4:37 – Stock market fundamentals vs macro
7:59 – Inside Tom Lee’s “Granny Shots” ETF
12:34 – The rise and impact of humanoid robots
18:28 – Why economic data is broken
22:41 – Prediction markets and tokenized finance
27:31 – Breakout crypto products
33:38 – Gold vs Bitcoin
37:36 – Is the bitcoin 4-year cycle over?
41:38 – The most hated stock market rally?
45:49 – Ethereum supercycle and BitMine
53:45 – 2026 market outlook
55:44 – Retail activism and Opendoor

#Bitcoin #AnthonyPompliano #Pomp

Date: October 24, 2025

41 thoughts on “Why Bitcoin’s Rally Is Just Getting Started

  1. Scenario
    CPI Below 3.1%: A Bullish Catalyst for the Crypto Market: The most positive scenario for cryptocurrencies is a CPI below 3.1%. This is because low inflation increases the likelihood of interest rate cuts, encouraging liquidity inflows into riskier assets like stocks and cryptocurrencies. This could be the green light the market has been waiting for. It could provide new momentum for Bitcoin and Ethereum to rise.

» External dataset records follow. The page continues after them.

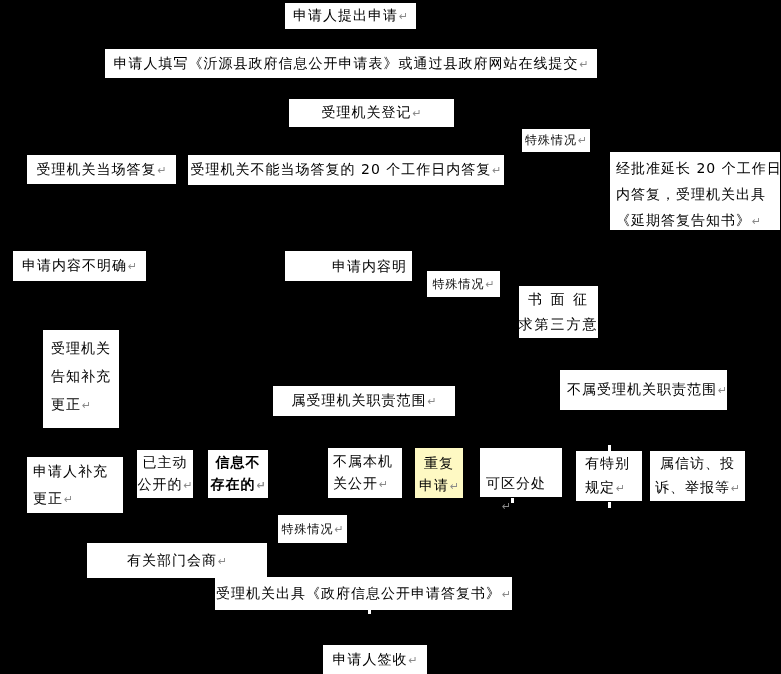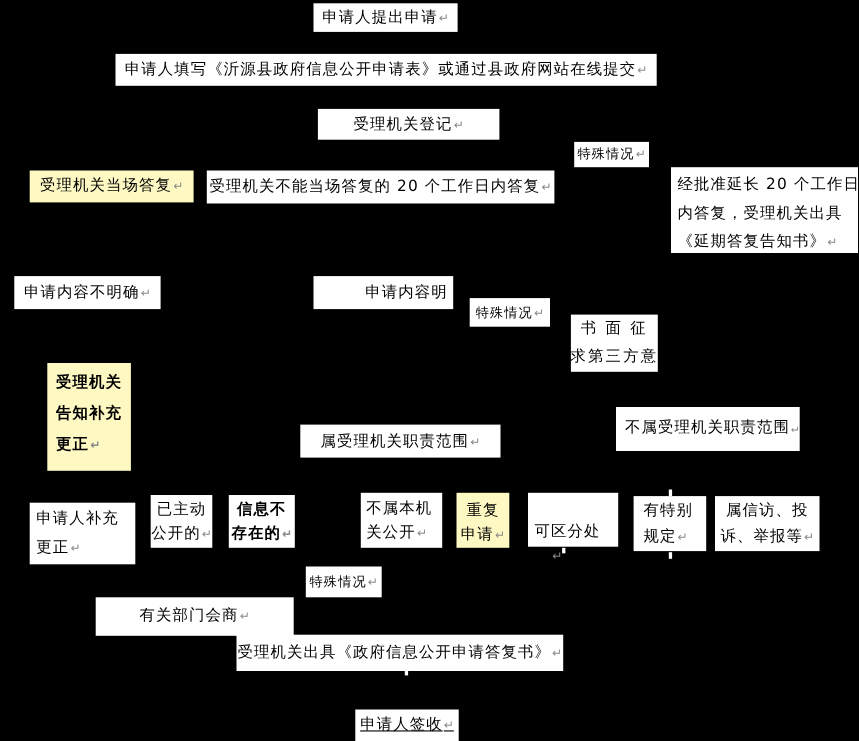--- a/index.html
+++ b/index.html
@@ -43,21 +43,21 @@
     </div>
     <div class="node" style="left: 105px; top: 49px; width: 492px; height: 29px; background: rgb(255, 255, 255); color: rgb(0, 0, 0); font-size: 14px; line-height: 20px; justify-content: center; align-items: center;">
       <div class="nline">申请人填写《沂源县政府信息公开申请表》或通过县政府网站在线提交<span class="pilcrow" style="color: rgb(138, 138, 138);">↵</span></div>
     </div>
     <div class="node" style="left: 267px; top: 99px; width: 165px; height: 28px; background: rgb(255, 255, 255); color: rgb(0, 0, 0); font-size: 14px; line-height: 20px; justify-content: center; align-items: center; margin-left: 22px;">
       <div class="nline">受理机关登记<span class="pilcrow" style="color: rgb(138, 138, 138);">↵</span></div>
     </div>
     <div class="node" style="left: 522px; top: 129px; width: 68px; height: 23px; background: rgb(255, 255, 255); color: rgb(0, 0, 0); font-size: 12px; line-height: 16px; justify-content: center; align-items: center;">
       <div class="nline">特殊情况<span class="pilcrow" style="color: rgb(138, 138, 138);">↵</span></div>
     </div>
-    <div class="node" style="left: 27px; top: 155px; width: 149px; height: 29px; background: #fef9c3; color: rgb(0, 0, 0); font-size: 14px; line-height: 20px; justify-content: center; align-items: center;">
+    <div class="node" style="left: 27px; top: 155px; width: 149px; height: 29px; background: #ffffff; color: rgb(0, 0, 0); font-size: 14px; line-height: 20px; justify-content: center; align-items: center;">
       <div class="nline">受理机关当场答复<span class="pilcrow" style="color: rgb(138, 138, 138);">↵</span></div>
     </div>
     <div class="node" style="left: 188px; top: 155px; width: 316px; height: 30px; background: rgb(255, 255, 255); color: rgb(0, 0, 0); font-size: 14px; line-height: 20px; justify-content: center; align-items: center;">
       <div class="nline">受理机关不能当场答复的 20 个工作日内答复<span class="pilcrow" style="color: rgb(138, 138, 138);">↵</span></div>
     </div>
     <div class="node" style="left: 610px; top: 152px; width: 170px; height: 78px; background: rgb(255, 255, 255); color: rgb(0, 0, 0); font-size: 14px; line-height: 26px; justify-content: flex-start; align-items: flex-start; padding-left: 6px; padding-top: 3px;">
       <div class="nline">经批准延长 20 个工作日</div>
       <div class="nline">内答复，受理机关出具</div>
       <div class="nline">《延期答复告知书》<span class="pilcrow" style="color: rgb(138, 138, 138);">↵</span></div>
     </div>
@@ -67,29 +67,29 @@
     <div class="node" style="left: 285px; top: 251px; width: 127px; height: 30px; background: rgb(255, 255, 255); color: rgb(0, 0, 0); font-size: 14px; line-height: 20px; justify-content: center; align-items: flex-end; padding-right: 5px;">
       <div class="nline">申请内容明</div>
     </div>
     <div class="node" style="left: 427px; top: 271px; width: 73px; height: 26px; background: rgb(255, 255, 255); color: rgb(0, 0, 0); font-size: 12px; line-height: 16px; justify-content: center; align-items: center;">
       <div class="nline">特殊情况<span class="pilcrow" style="color: rgb(138, 138, 138);">↵</span></div>
     </div>
     <div class="node" style="left: 519px; top: 286px; width: 79px; height: 52px; background: rgb(255, 255, 255); color: rgb(0, 0, 0); font-size: 14px; line-height: 25px; letter-spacing: 2px; justify-content: center; align-items: center;">
       <div class="nline">书 面 征</div>
       <div class="nline">求第三方意</div>
     </div>
-    <div class="node" style="left: 43px; top: 330px; width: 76px; height: 98px; background: #fef9c3; color: rgb(0, 0, 0); font-size: 14px; line-height: 28px; justify-content: flex-start; align-items: flex-start; padding-left: 8px; padding-top: 4px; font-weight: bold;">
+    <div class="node" style="left: 43px; top: 330px; width: 76px; height: 98px; background: #ffffff; color: rgb(0, 0, 0); font-size: 14px; line-height: 28px; justify-content: flex-start; align-items: flex-start; padding-left: 8px; padding-top: 4px;">
       <div class="nline">受理机关</div>
       <div class="nline">告知补充</div>
       <div class="nline">更正<span class="pilcrow" style="color: rgb(138, 138, 138);">↵</span></div>
     </div>
     <div class="node" style="left: 273px; top: 386px; width: 182px; height: 30px; background: rgb(255, 255, 255); color: rgb(0, 0, 0); font-size: 14px; line-height: 20px; justify-content: center; align-items: center;">
       <div class="nline">属受理机关职责范围<span class="pilcrow" style="color: rgb(138, 138, 138);">↵</span></div>
     </div>
-    <div class="node" style="left: 560px; top: 370px; width: 167px; height: 40px; background: rgb(255, 255, 255); color: rgb(0, 0, 0); font-size: 14px; line-height: 20px; justify-content: center; align-items: center; padding-left: 7px; font-family: Liberation Mono, monospace;">
+    <div class="node" style="left: 560px; top: 370px; width: 167px; height: 40px; background: rgb(255, 255, 255); color: rgb(0, 0, 0); font-size: 14px; line-height: 20px; justify-content: center; align-items: flex-start; padding-left: 7px;">
       <div class="nline">不属受理机关职责范围<span class="pilcrow" style="color: rgb(138, 138, 138);">↵</span></div>
     </div>
     <div class="node" style="left: 27px; top: 457px; width: 96px; height: 56px; background: rgb(255, 255, 255); color: rgb(0, 0, 0); font-size: 14px; line-height: 27px; justify-content: center; align-items: flex-start; padding-left: 6px;">
       <div class="nline">申请人补充</div>
       <div class="nline">更正<span class="pilcrow" style="color: rgb(138, 138, 138);">↵</span></div>
     </div>
     <div class="node" style="left: 137px; top: 450px; width: 56px; height: 48px; background: rgb(255, 255, 255); color: rgb(0, 0, 0); font-size: 14px; line-height: 22px; justify-content: center; align-items: center;">
       <div class="nline">已主动</div>
       <div class="nline">公开的<span class="pilcrow" style="color: rgb(138, 138, 138);">↵</span></div>
     </div>
@@ -119,20 +119,20 @@
     </div>
     <div class="node" style="left: 278px; top: 515px; width: 69px; height: 28px; background: rgb(255, 255, 255); color: rgb(0, 0, 0); font-size: 12px; line-height: 16px; justify-content: center; align-items: center;">
       <div class="nline">特殊情况<span class="pilcrow" style="color: rgb(138, 138, 138);">↵</span></div>
     </div>
     <div class="node" style="left: 87px; top: 543px; width: 180px; height: 35px; background: rgb(255, 255, 255); color: rgb(0, 0, 0); font-size: 14px; line-height: 20px; justify-content: center; align-items: center;">
       <div class="nline">有关部门会商<span class="pilcrow" style="color: rgb(138, 138, 138);">↵</span></div>
     </div>
     <div class="node" style="left: 215px; top: 577px; width: 297px; height: 33px; background: rgb(255, 255, 255); color: rgb(0, 0, 0); font-size: 14px; line-height: 20px; justify-content: center; align-items: center;">
       <div class="nline">受理机关出具《政府信息公开申请答复书》<span class="pilcrow" style="color: rgb(138, 138, 138);">↵</span></div>
     </div>
-    <div class="node" style="left: 323px; top: 645px; width: 94px; height: 29px; background: rgb(255, 255, 255); color: rgb(0, 0, 0); font-size: 14px; line-height: 20px; justify-content: center; align-items: center; text-decoration: underline;">
+    <div class="node" style="left: 323px; top: 645px; width: 104px; height: 29px; background: rgb(255, 255, 255); color: rgb(0, 0, 0); font-size: 14px; line-height: 20px; justify-content: center; align-items: center;">
       <div class="nline">申请人签收<span class="pilcrow" style="color: rgb(138, 138, 138);">↵</span></div>
     </div>
     <div class="tick" style="left: 368px; top: 608px; width: 3px; height: 6px;"></div>
     <div class="tick" style="left: 511px; top: 498px; width: 3px; height: 5px;"></div>
     <div class="tick" style="left: 608px; top: 445px; width: 3px; height: 6px;"></div>
     <div class="tick" style="left: 608px; top: 502px; width: 3px; height: 6px;"></div>
   </div>
 
 </body></html>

  2. Everyone who works is a consumer of products/services after work. The AI robot can work 24 hours & therefore doesn't need most products/services. When all the workers are replaced by AI robots there will be no consumers needing the products/services & the AI robots will end up having no work to do, because the demand for their products/services may disappear.